Los españoles pagan ya un 20% más por los recibos de la luz que hace un año

Luz y gasolina: el sablazo del verano

economia Una ilustración conceptual y satírica donde una factura de electricidad gigante y una manguera de gasolina actúan como pinzas que exprimen una cartera de cuero desgastada. Al fondo, un helado derritiéndose bajo un sol abrasador y una terraza de café vacía, estilo editorial de revista económica, colores contrastados y vibrantes.

España ha vuelto a coronarse como la campeona europea en el arte de vaciar carteras. Mientras el Gobierno juega al Monopoly con la economía, el ciudadano de a pie descubre que encender el aire acondicionado para no morir cocinado en agosto es, básicamente, un lujo prohibitivo.

Según los datos de CaixaBank Research, los recibos de la luz en la tercera semana de agosto pegaron un salto del 20% respecto al año pasado. Para que nos entendamos: pasamos de un tímido 0,4% en mayo a un sablazo que deja cualquier presupuesto familiar tiritando, aunque el termómetro diga lo contrario. Pero claro, el festín no termina en el enchufe.

Ir a la gasolinera se ha convertido en una experiencia traumática. El gasto en carburantes subió un 21% en esa misma tercera semana de agosto, impulsado por el petróleo y el fin de una rebaja fiscal que desapareció más rápido que el sueldo el día uno. Julio ya avisaba con un 11% y las primeras semanas de agosto un 16%, drenando las cuentas corrientes justo cuando el coche más kilómetros hace.

La hipocresía del sistema es deliciosa: para compensar que la luz y el combustible nos están desplumando, el español ha decidido que el ocio es prescindible. Mientras las playas están a reventar, el gasto en bares y restaurantes se ha quedado congelado, con un avance ridículo del 0,4% en la tercera semana de agosto, e incluso una caída del 0,4% en la segunda.

Hemos cambiado las cañas por el pago del kilovatio.
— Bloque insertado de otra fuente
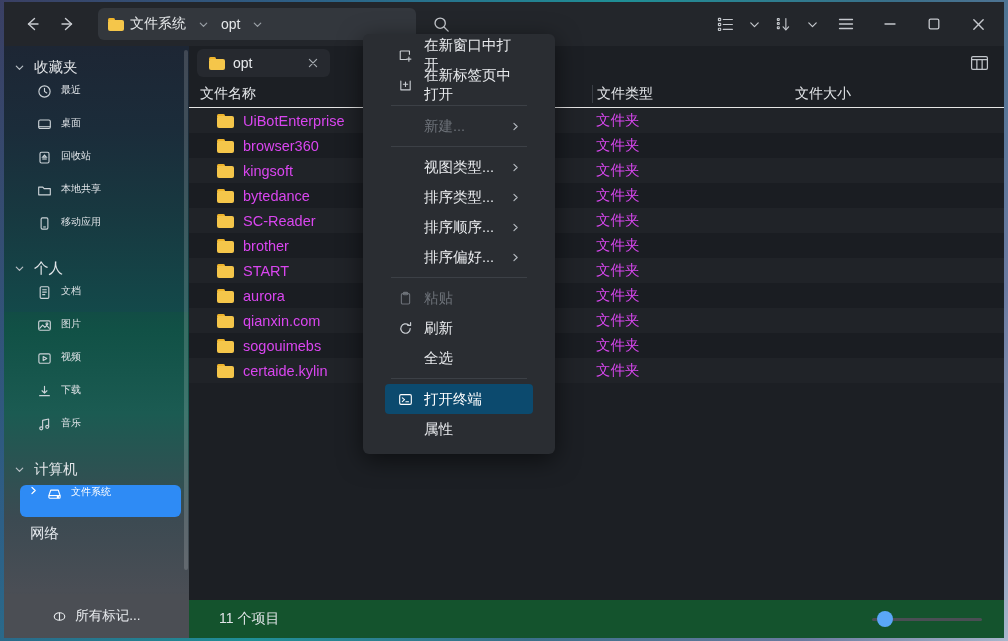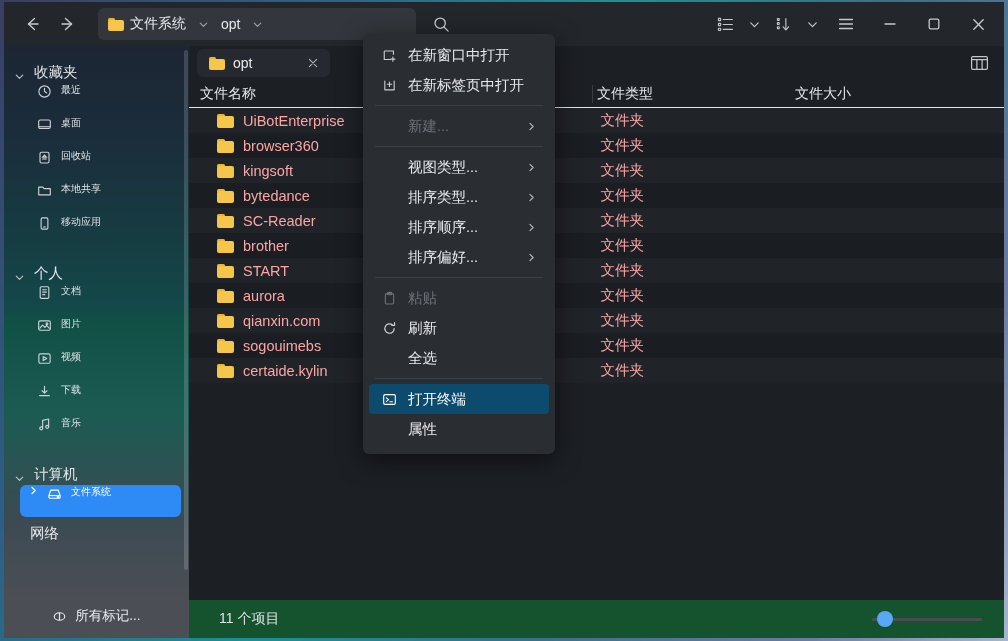"在新窗口中打开" .ctxmenu { padding: 6px 0 -> 6px 16px }
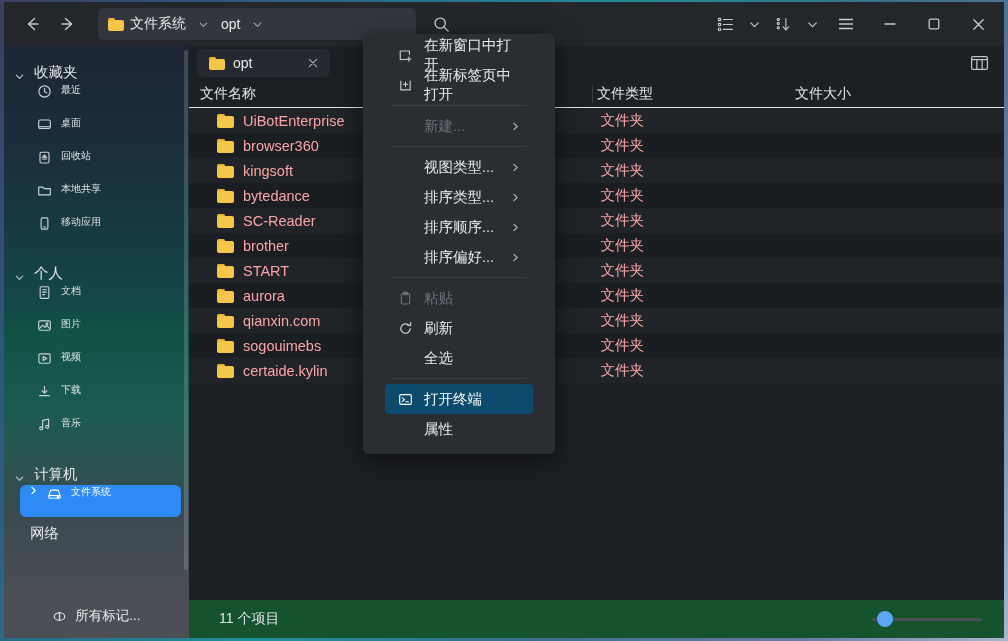"收藏夹" .sb-group { align-items: flex-end -> center }
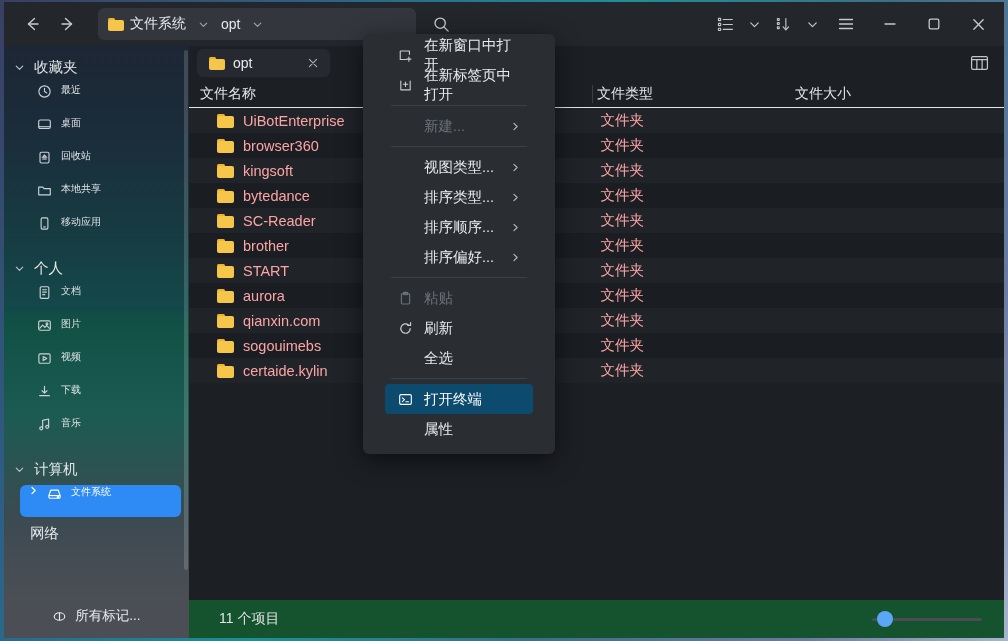"UiBotEnterprise" .row { color: #fca5a5 -> #d946ef; justify-content: space-between -> none }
Para rematar la faena, la cesta de la compra ha subido un 6,6%. Como parche, el Gobierno lanza un segundo real decreto con descuentos de 20 céntimos en diésel y cinco en gasolina por la guerra de Irán. Un caramelo para que no gritemos mientras, convenientemente, no se aplica ni una sola medida para abaratar la luz.

Crítica:

El texto original es una sucesión de datos fría que ignora la asfixia real del consumidor. Se limita a citar a CaixaBank sin cuestionar por qué el Gobierno solo pone parches en la gasolina y olvida la luz.